▶ Work request:
For the word "filter", return each line of the data in which it occurs.

[Data supplied — start]

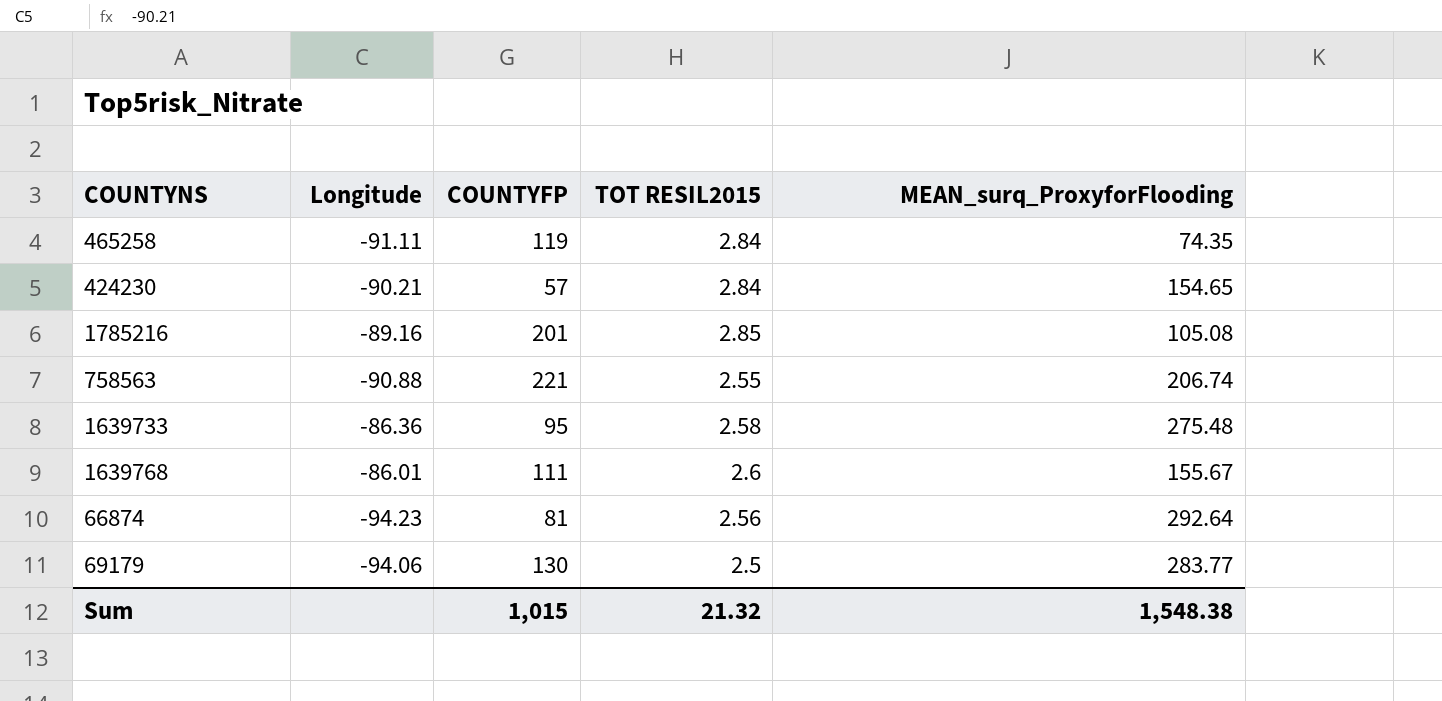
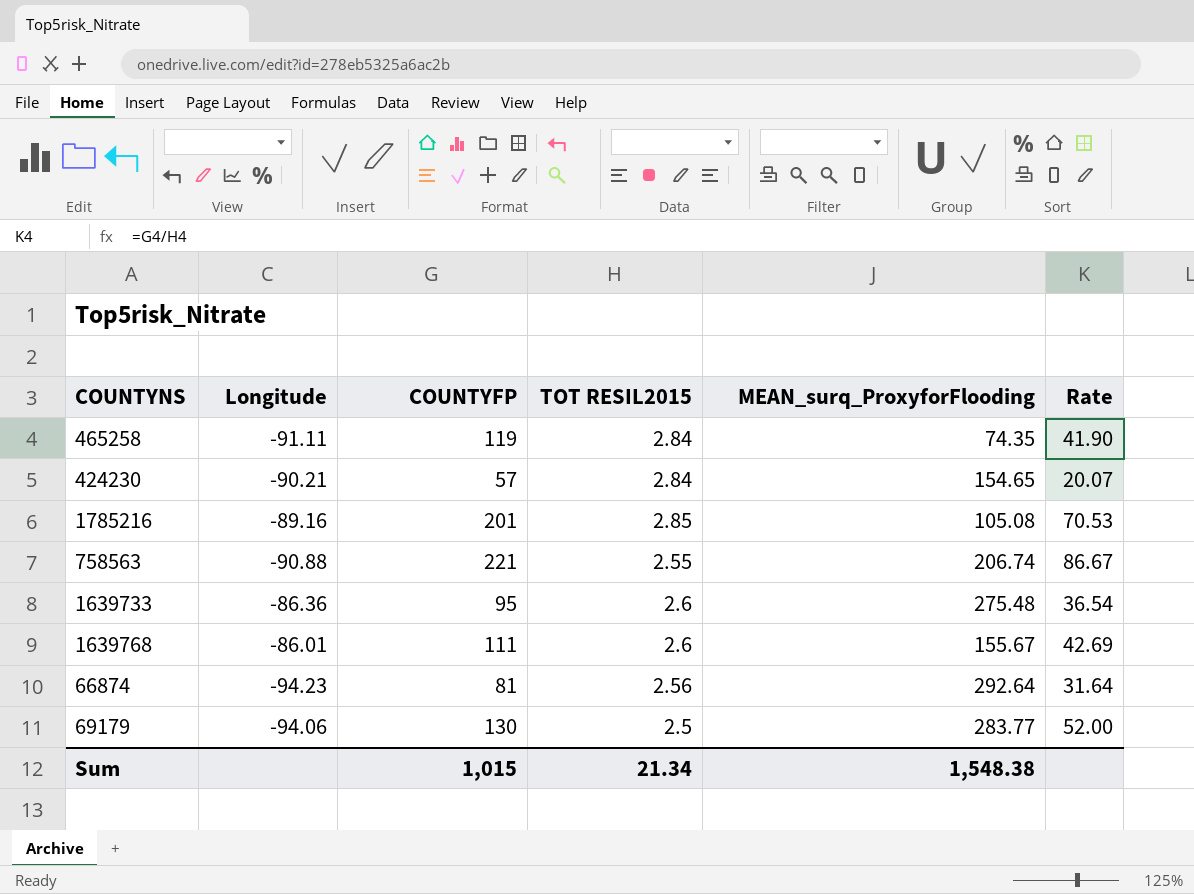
column Rate | formula: none -> [COUNTYFP] / [TOT RESIL2015]
1639733 | TOT RESIL2015: 2.58 -> 2.6
Sum | TOT RESIL2015: 21.32 -> 21.34

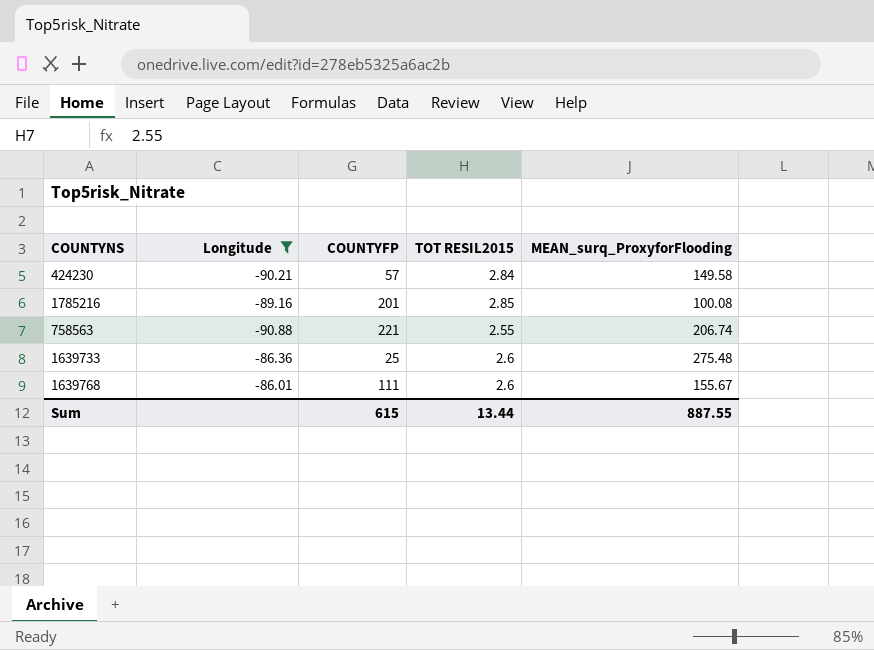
filter: none -> Longitude >= -90.88
column Rate | formula: [COUNTYFP] / [TOT RESIL2015] -> none
424230 | MEAN_surq_ProxyforFlooding: 154.65 -> 149.58
1785216 | MEAN_surq_ProxyforFlooding: 105.08 -> 100.08
1639733 | COUNTYFP: 95 -> 25
Sum | COUNTYFP: 1,015 -> 615
Sum | TOT RESIL2015: 21.34 -> 13.44
Sum | MEAN_surq_ProxyforFlooding: 1,548.38 -> 887.55

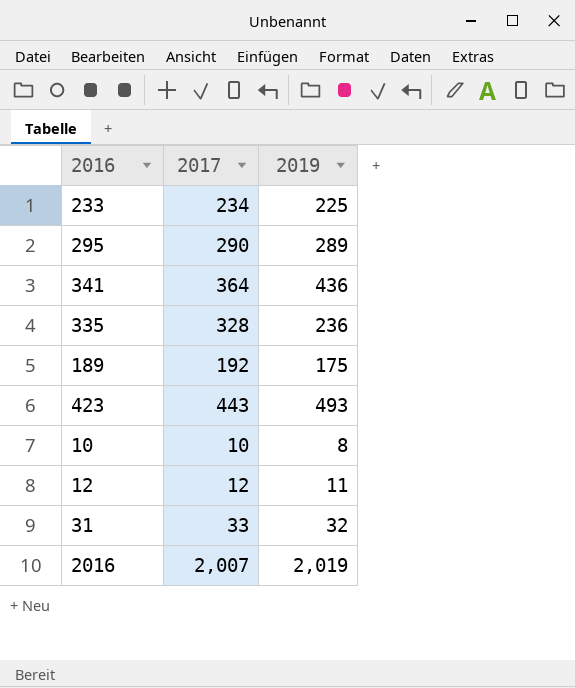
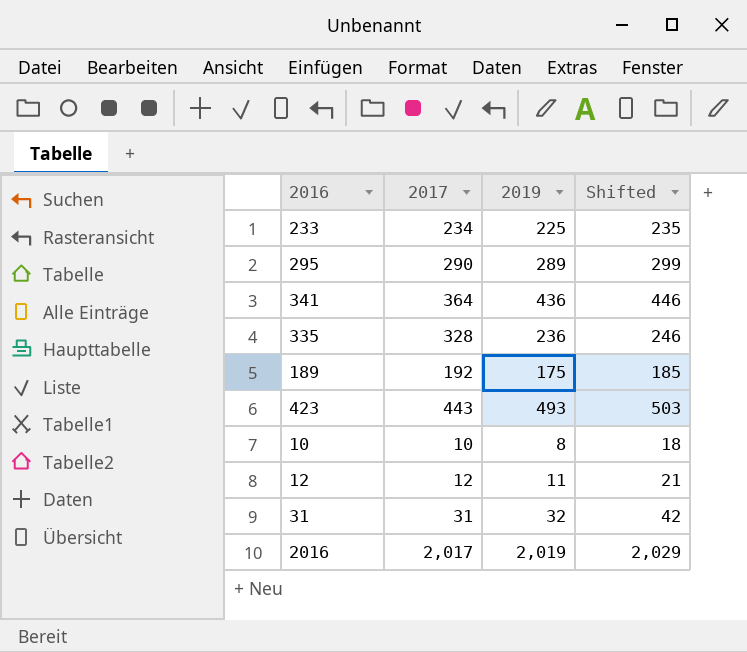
column Shifted | formula: none -> [2019] + 10
31 | 2017: 33 -> 31
2016 | 2017: 2,007 -> 2,017

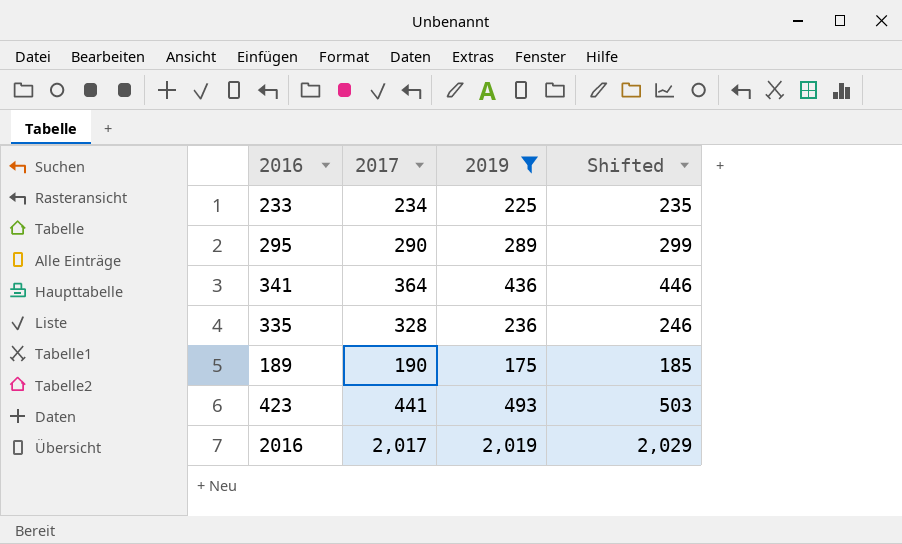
filter: none -> 2019 >= 175
189 | 2017: 192 -> 190
423 | 2017: 443 -> 441

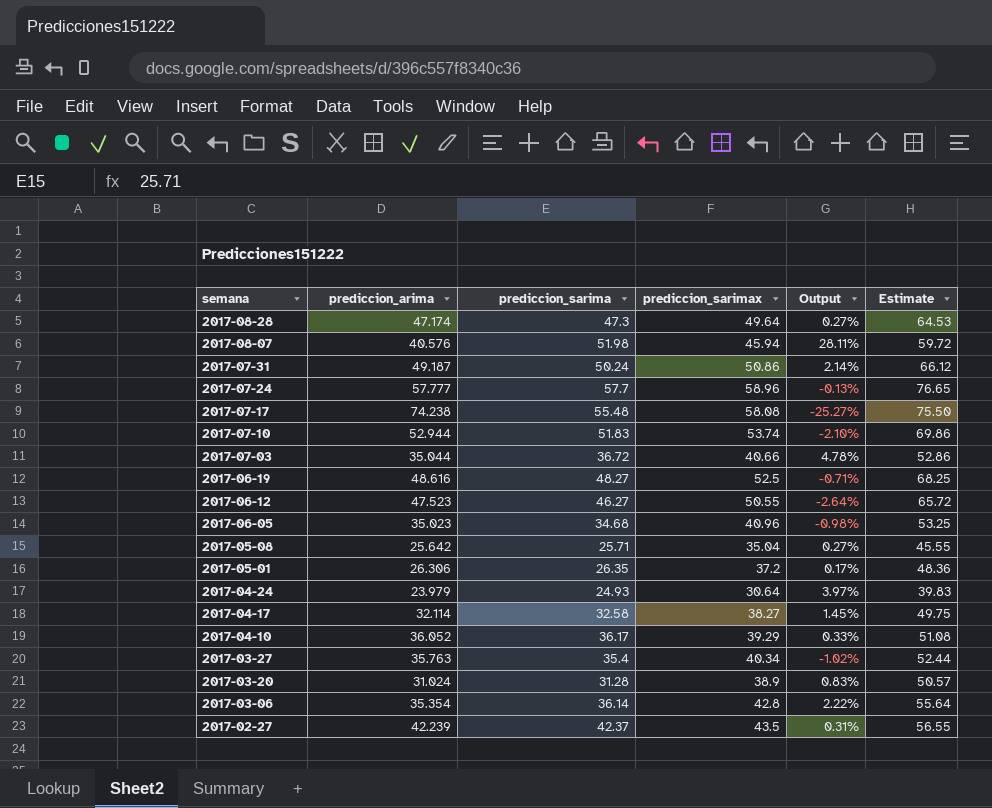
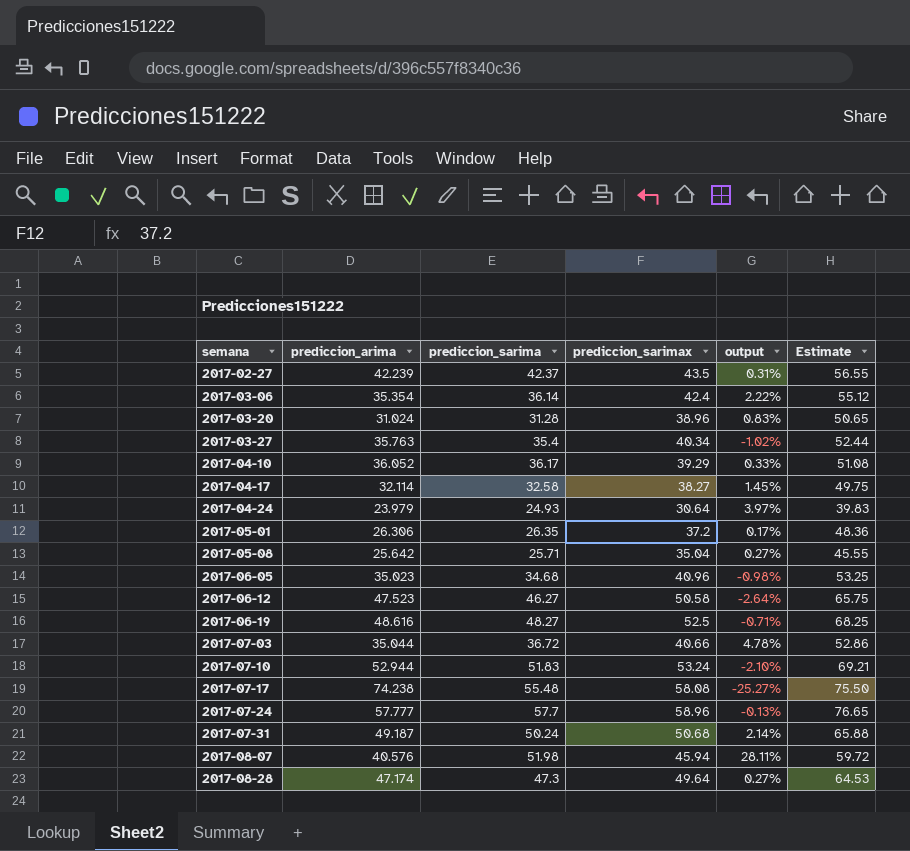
row order: semana descending -> semana ascending
column name: Output -> output
2017-03-06 | prediccion_sarimax: 42.8 -> 42.4
2017-03-06 | Estimate: 55.64 -> 55.12
2017-03-20 | prediccion_sarimax: 38.9 -> 38.96
2017-03-20 | Estimate: 50.57 -> 50.65
2017-06-12 | prediccion_sarimax: 50.55 -> 50.58
2017-06-12 | Estimate: 65.72 -> 65.75
2017-07-10 | prediccion_sarimax: 53.74 -> 53.24
2017-07-10 | Estimate: 69.86 -> 69.21
2017-07-31 | prediccion_sarimax: 50.86 -> 50.68
2017-07-31 | Estimate: 66.12 -> 65.88

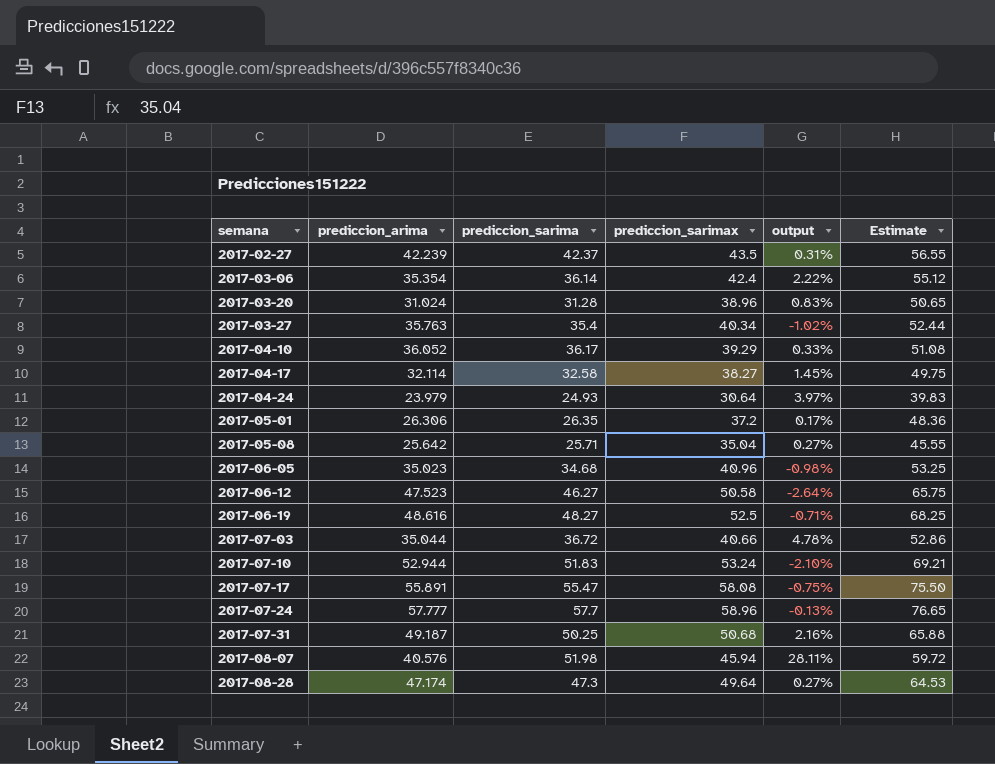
2017-07-17 | prediccion_arima: 74.238 -> 55.891
2017-07-17 | prediccion_sarima: 55.48 -> 55.47
2017-07-17 | output: -25.27% -> -0.75%
2017-07-31 | prediccion_sarima: 50.24 -> 50.25
2017-07-31 | output: 2.14% -> 2.16%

[Data supplied — finish]

▶ Answer box:
filter: none -> Longitude >= -90.88
filter: none -> 2019 >= 175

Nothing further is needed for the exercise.